■ **Exercise directions**: Beginning with the line below that contains "left: 0; right: 0; bottom: 0;" and ending with the line that contains "(95% CI, 27.9-NE)</td>", copy every line exactly. Copy nothing else.

[Front-end code edit data]
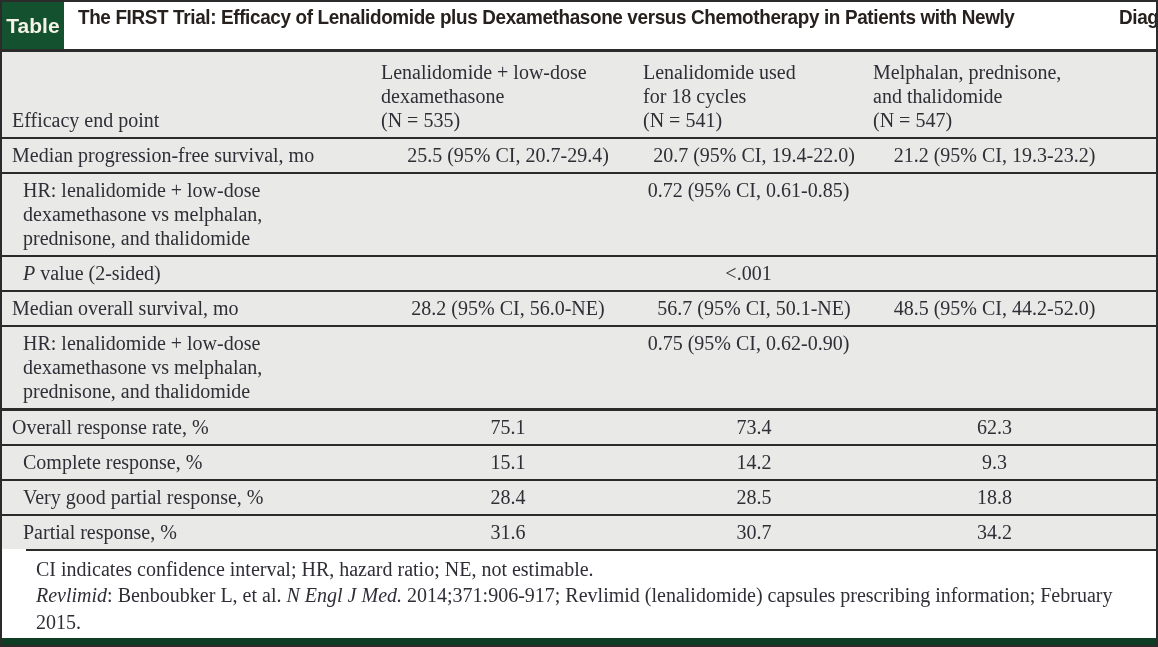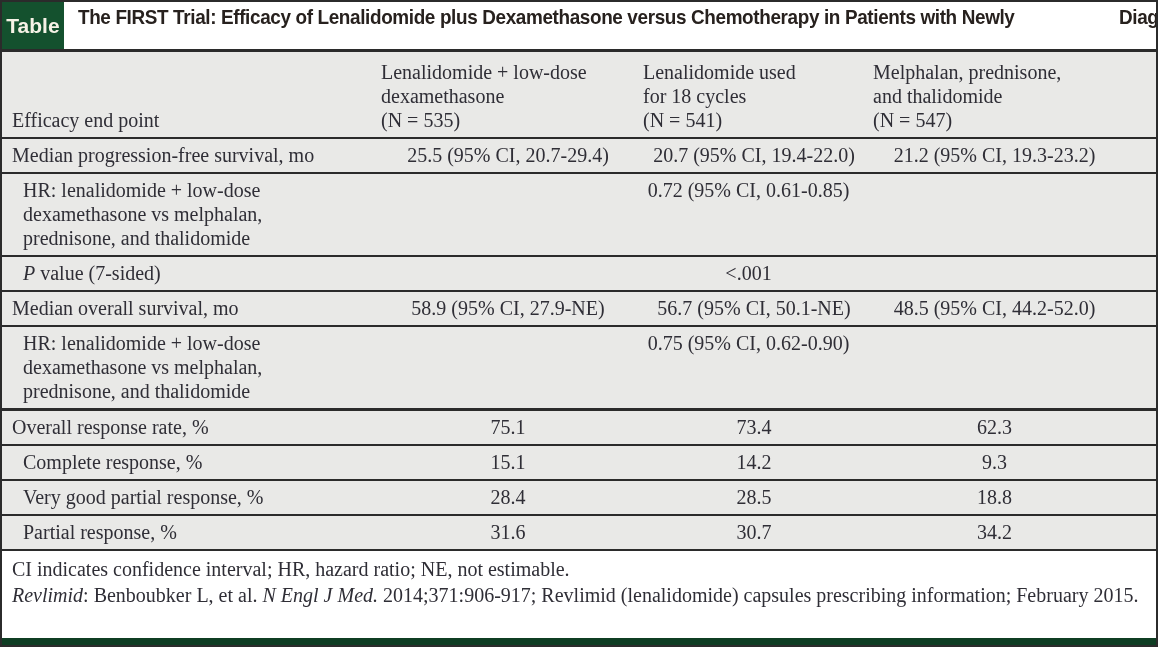--- a/index.html
+++ b/index.html
@@ -110,20 +110,21 @@
   td.val.c3 { padding-right: 40px; }
   td.span-val { text-align: center; padding-right: 40px; }
 
   
   .footnote {
     background: #ffffff;
     border-top: 2px solid var(--rule);
     padding: 5px 10px 8px 10px;
     font-size: 20px;
     line-height: 1.32;
+    margin-left: 24px;
   }
   .footnote i { font-style: italic; }
 
   .bottom-bar {
     position: absolute;
     left: 0; right: 0; bottom: 0;
     height: 7px;
     background: var(--bar-green);
     z-index: 2;
   }
@@ -169,26 +170,26 @@
           <td class="val">20.7 (95% CI, 19.4-22.0)</td>
           <td class="val c3">21.2 (95% CI, 19.3-23.2)</td>
         </tr>
         <tr>
           <td class="label indent">HR: lenalidomide + low-dose
 dexamethasone vs melphalan,
 prednisone, and thalidomide</td>
           <td class="val span-val" colspan="3">0.72 (95% CI, 0.61-0.85)</td>
         </tr>
         <tr>
-          <td class="label indent"><i>P</i><span> value (7-sided)</span></td>
+          <td class="label indent"><i>P</i><span> value (2-sided)</span></td>
           <td class="val span-val" colspan="3">&lt;.001</td>
         </tr>
         <tr>
           <td class="label">Median overall survival, mo</td>
-          <td class="val">58.9 (95% CI, 27.9-NE)</td>
+          <td class="val">28.2 (95% CI, 56.0-NE)</td>
           <td class="val">56.7 (95% CI, 50.1-NE)</td>
           <td class="val c3">48.5 (95% CI, 44.2-52.0)</td>
         </tr>
         <tr>
           <td class="label indent">HR: lenalidomide + low-dose
 dexamethasone vs melphalan,
 prednisone, and thalidomide</td>
           <td class="val span-val" colspan="3">0.75 (95% CI, 0.62-0.90)</td>
         </tr>
         <tr class="thick">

■ **Answer to the problem**:
     left: 0; right: 0; bottom: 0;
     height: 7px;
     background: var(--bar-green);
     z-index: 2;
   }
@@ -169,26 +170,26 @@
           <td class="val">20.7 (95% CI, 19.4-22.0)</td>
           <td class="val c3">21.2 (95% CI, 19.3-23.2)</td>
         </tr>
         <tr>
           <td class="label indent">HR: lenalidomide + low-dose
 dexamethasone vs melphalan,
 prednisone, and thalidomide</td>
           <td class="val span-val" colspan="3">0.72 (95% CI, 0.61-0.85)</td>
         </tr>
         <tr>
-          <td class="label indent"><i>P</i><span> value (7-sided)</span></td>
+          <td class="label indent"><i>P</i><span> value (2-sided)</span></td>
           <td class="val span-val" colspan="3">&lt;.001</td>
         </tr>
         <tr>
           <td class="label">Median overall survival, mo</td>
-          <td class="val">58.9 (95% CI, 27.9-NE)</td>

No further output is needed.